ENQUANTO JUDEU OU POR ACASO JUDEU


 

 
 

Dois aspectos impediram o reconhecimento de um envolvimento dos judeus na resistência à ditadura e a luta pela democratização do Brasil como um fenômeno que diz respeito à história judaica brasileira:
O primeiro aspecto é interno e se deve a composição da comunidade.
Por representar um grupo minoritário que pode facilmente se tornar alvo de regimes autoritários e estar dividida em diferentes matizes de identificação política, as instituições da comunidade procuraram se manter distante deste capítulo da história dos judeus no país tratando a presença significativa de ativistas judeus entre os que empreenderam resistência à ditadura como algo aleatório, mais produto de seu pertencimento a esferas sociais e intelectuais do que por efeito ou influência de suas raízes históricas e culturais.

O segundo, é a desconfiança entre os próprios militantes de que houvesse qualquer conexão entre sua origem e suas convicções políticas. Seja por seu distanciamento da prática judaica e/ou da própria comunidade judaica, seja por sua percepção de que a comunidade judaica tinha interesses conflitantes com a militância, seja por mágoas na omissão de guarida nos momentos de repressão, salvo que muitos foram acobertados ou auxiliados a sair do país por judeus ou entidades comunitárias, essa conexão ficou silenciada ou mesmo reprimida.

Estamos realizando um shabat cuja intenção é reconsiderar o primeiro aspecto.
Como não perceber padrões e contornos na adesão maciça de judeus na Europa Oriental às causas socialistas e como evitar estendê-las à realidade brasileira que consagrou termos como "roites" (vermelhos) e que levou a fundação de instituições tal como a ASA no Rio e a ICIB em São Paulo?
A semelhança entre métodos e inspirações que fundam masmorras inquisitórias, Campos de Concentração e calabouços de tortura de toda a ordem é inquestionável.
Da mesma forma a determinação e a fidelidade a crenças e valores também se origina em semelhanças.
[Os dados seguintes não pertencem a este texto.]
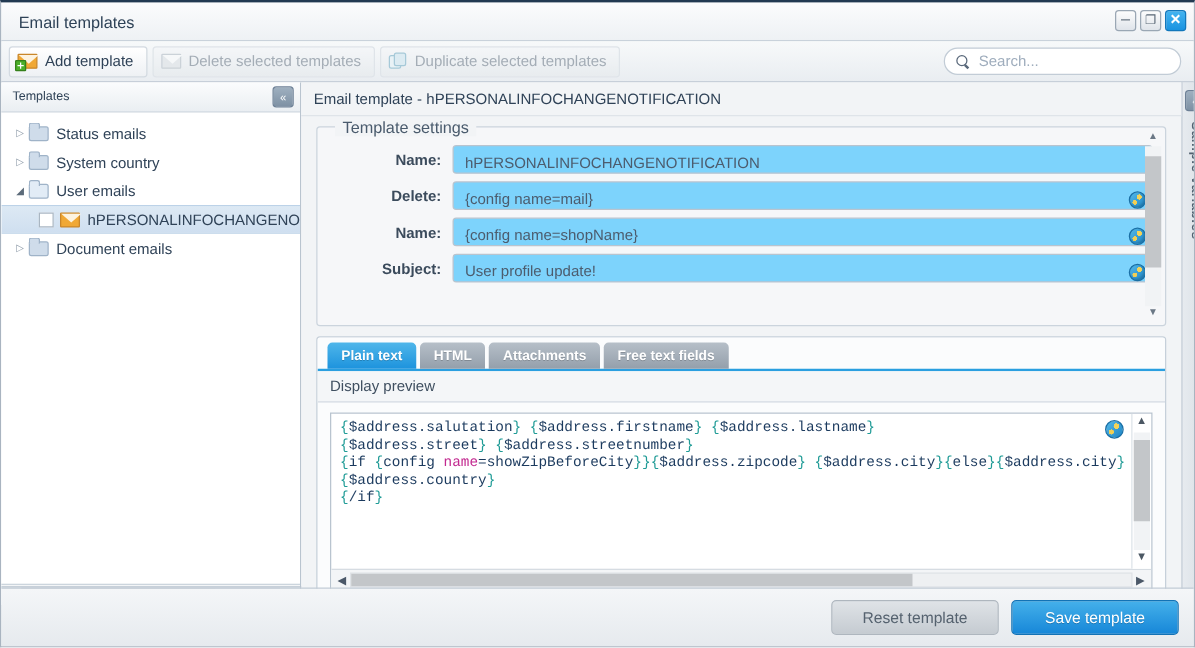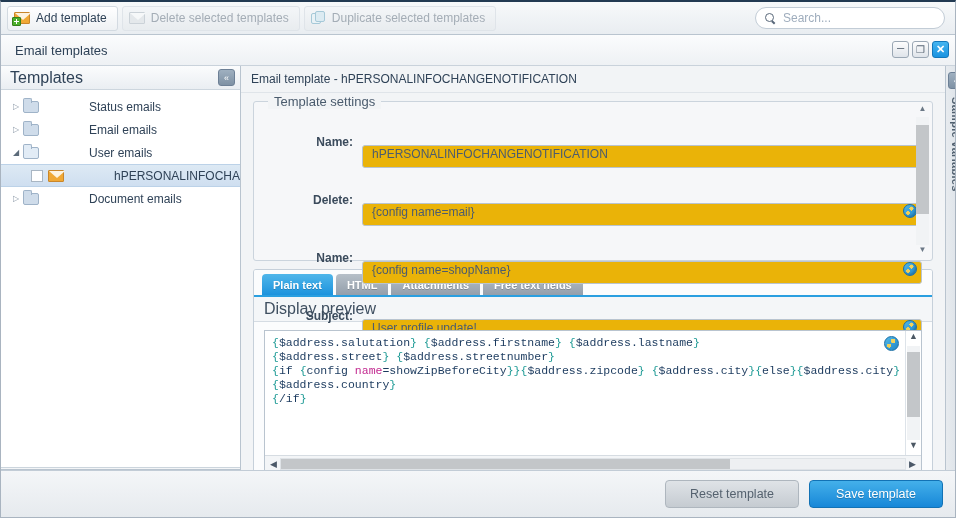"Add template" div { order: before "Email templates" -> after "Email templates" }
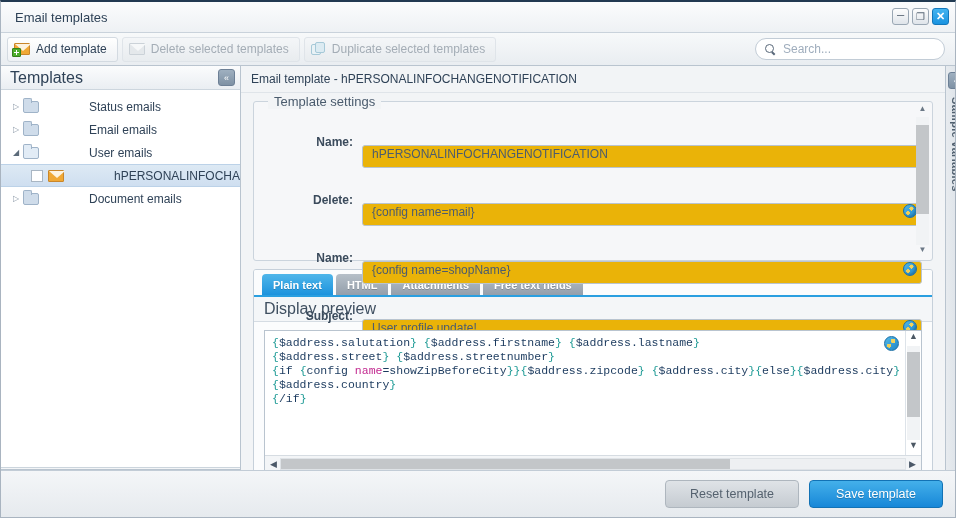"Templates" #tree-header-title { font-size: 16px -> 10px }
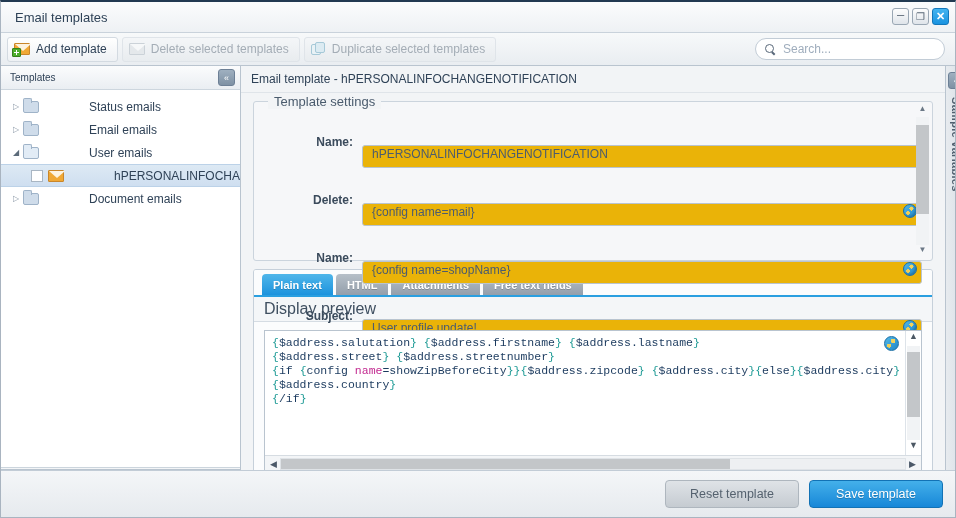"Status emails" .tlabel { margin-left: 44px -> none }
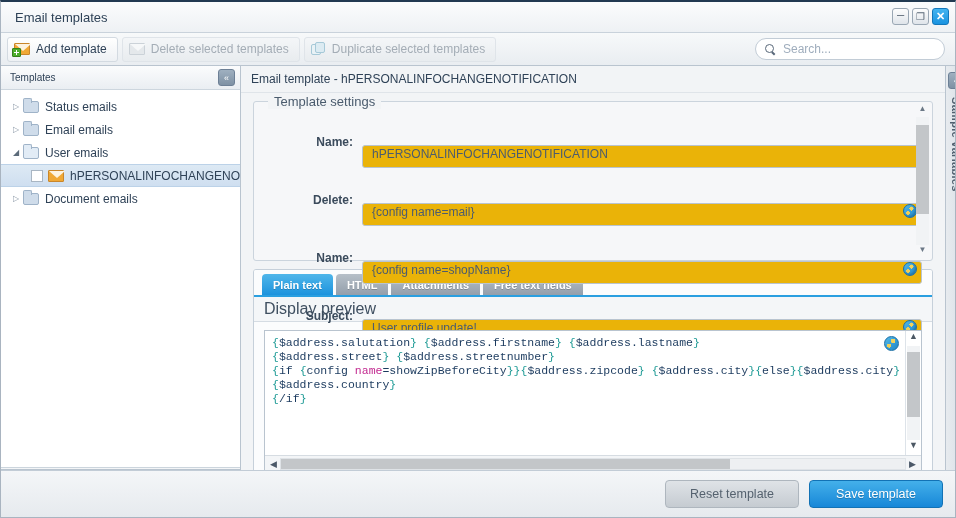"Email emails" span.tlabel { text: Email emails -> System country }
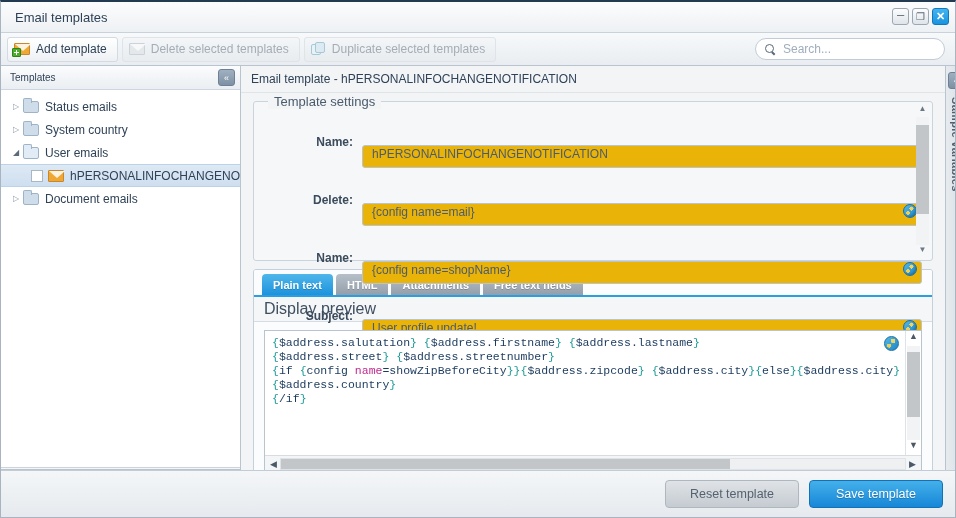"hPERSONALINFOCHANGENOTIFICATION" .finput { align-items: flex-start -> flex-end; background: #eab308 -> #7dd3fc; margin-top: 29px -> none }
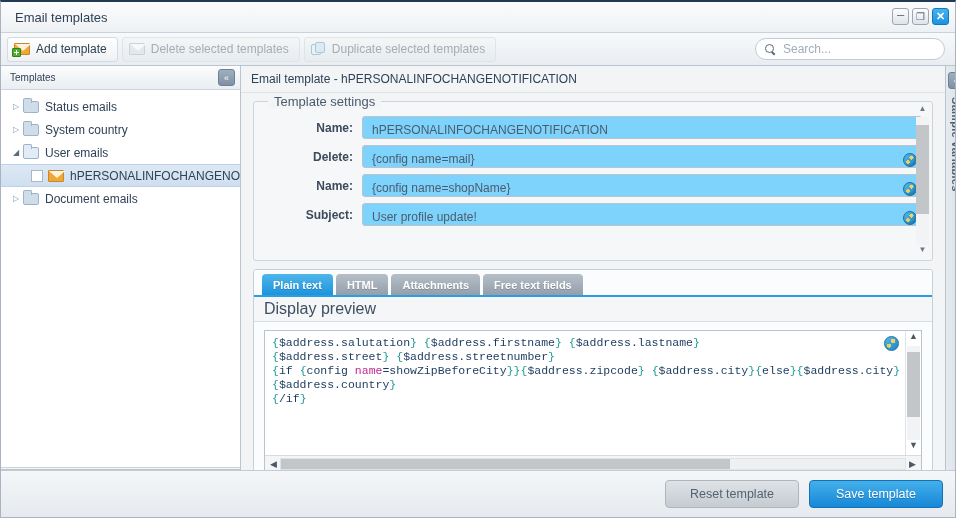"Display preview" #preview-bar { font-size: 16px -> 12px }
Foram elas que unificaram neste século XX os militantes judeus por um mundo socialmente mais justo, os partisans judeus na II Grande Guerra contra o nazi-fascismo, e os que defenderam o direito de autodeterminação nacional como solução para a opressão e os massacres perpetrados contra seu povo.

Esse shabat não é um culto ao passado, mas o desejo de compromissos com o futuro.
O judaísmo não vive só de sua tradição e da preservação de valores absolutos, depende de rupturas e evolução que integrem ao compromisso ético os novos discernimentos e consciências que se desvelam de geração em geração.
Não é apologia a matizes políticos ou a práticas de militância, mas o reconhecimento do orgulho de que os filhos não fogem à luta. Filhos que são brasileiros e judeus e não se negaram ao Brasil. Filhos que em algum lugar souberam ter uma coerência mais ampla do que talvez eles mesmos entendessem e talvez mais ampla do que a comunidade de onde tem origem entenda. Filhos que deixaram como legado ser fundamental lutar pela liberdade e que a democracia é um bem do qual, como brasileiros e judeus, não podemos prescindir.

Talvez a conexão mais impressionante esteja na convergência a uma única frase de ordem:
"Nunca Mais!". Frase que se constrói de um humanismo que se identifica com o sofrimento do próximo pela memória milenar de que "estrangeiro" foste em Terras Estreitas.